Eternal Subordination of Wills? Nein!

Warning: If you have read this regrettable piece from Owen Strachan, you must be aware that what follows below is the New Scholasticism that he warns us about.

The orthodox view of God’s will insists that God has one ad intra will. All three persons share the same will: “The will of the Father and the Son is one, and their operation is inseparable” (Augustine). There are not three wills in God but one will because God is one (una essentia). That is to say, the will of God is identical with the divine essence. If there is more than one ad intra necessary will then there is more than one divine essence or divine simplicity will come under attack.

The incarnation, however, means that Christ, having two natures, has two wills: a divine will and a human will. This is orthodoxy, as opposed to “those ancient heretics, who were called Monothelites, because they imagined that the will of Christ was but one and simple” (Calvin).
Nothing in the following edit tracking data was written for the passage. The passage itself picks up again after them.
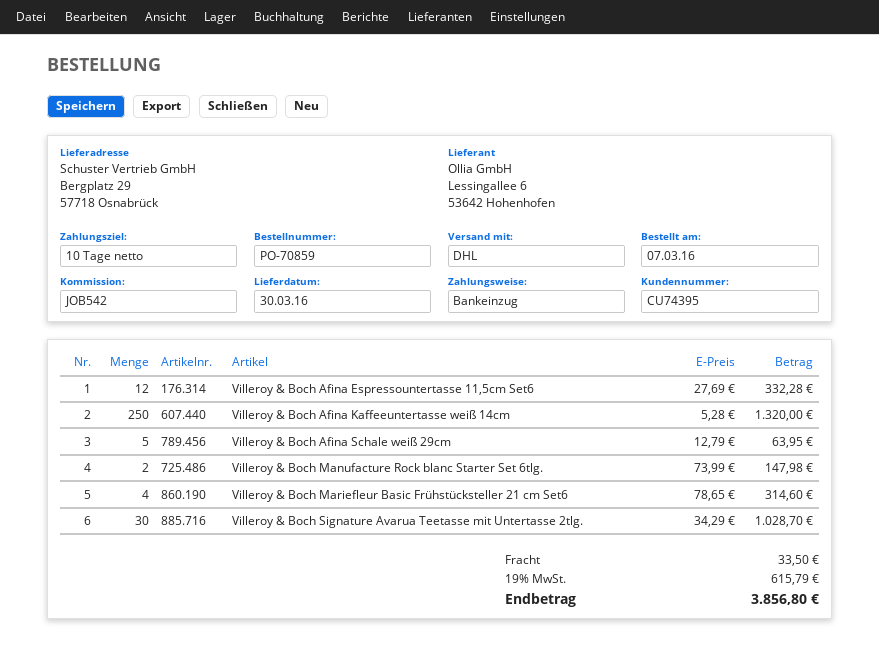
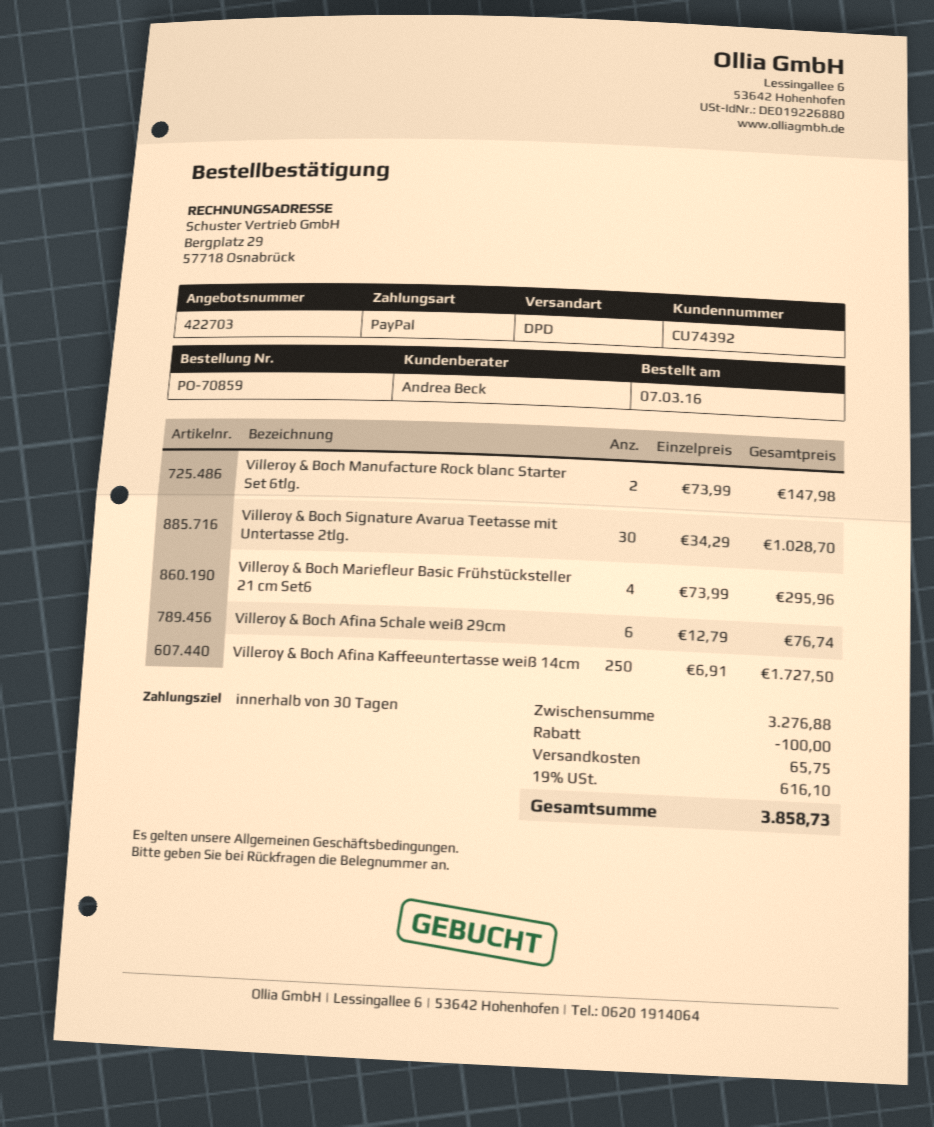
payment terms: 10 days -> 30 days
customer number: CU74395 -> CU74392
payment method: direct debit -> PayPal
shipping method: DHL -> DPD
Villeroy & Boch Afina Espressountertasse 11,5cm Set6: 12 x 27.69 = 332.28 -> none
Villeroy & Boch Afina Kaffeeuntertasse weiß 14cm: 250 x 5.28 = 1320.00 -> 250 x 6.91 = 1727.50
Villeroy & Boch Afina Schale weiß 29cm: 5 x 12.79 = 63.95 -> 6 x 12.79 = 76.74
Villeroy & Boch Mariefleur Basic Frühstücksteller 21 cm Set6: 4 x 78.65 = 314.60 -> 4 x 73.99 = 295.96
discount: none -> 100.00
shipping: 33.50 -> 65.75
tax: 19% = 615.79 -> 19% = 616.10
total: 3856.80 -> 3858.73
The Definition of Faith of the Sixth Ecumenical Council says: “And these two natural wills are not contrary the one to the other (God forbid!) as the impious heretics assert, but his human will follows and that not as resisting and reluctant, but rather as subject to his divine and omnipotent will.”

This statement from the Sixth Ecumenical Council proves that we may speak of Christ’s human will being subject to his divine will. Michael Ovey seems to want to depart from this standard truth when he writes: “But obviously one has to ask if the Son is really obedient in his humanity when he is simply carrying out what he himself wills in his deity. Obedience suggests submission to the will of another, not oneself.”

What is obvious to him is, apparently, not so obvious to the Sixth Ecumenical Council and countless others in the Christian tradition.

As far as the Reformed tradition goes, we may say that Christ performed his work as Mediator in and by his human nature. This had to be the case if he was to be our substitute. His obedience had to be true human obedience. Although the person of Christ, considered as the God-man, mediated on our behalf, “yet his human nature was that wherein he discharged the duties of his office and the ‘principium quod’ of all his mediatory actings” (John Owen).

Christ had to obey and submit to the Father, according to the actings of his human will. If he did not, he was not truly human and we would not be saved by the righteousness of another.

Reformed theologians have argued that because the will of God is one, and only one, the external acts of the Triune God are undivided. This is a basic rule. But they also acknowledged, in the realm of God’s ad extra works, that the revelation of the will of God “is peculiarly and in a way of eminency from the Father” (Owen).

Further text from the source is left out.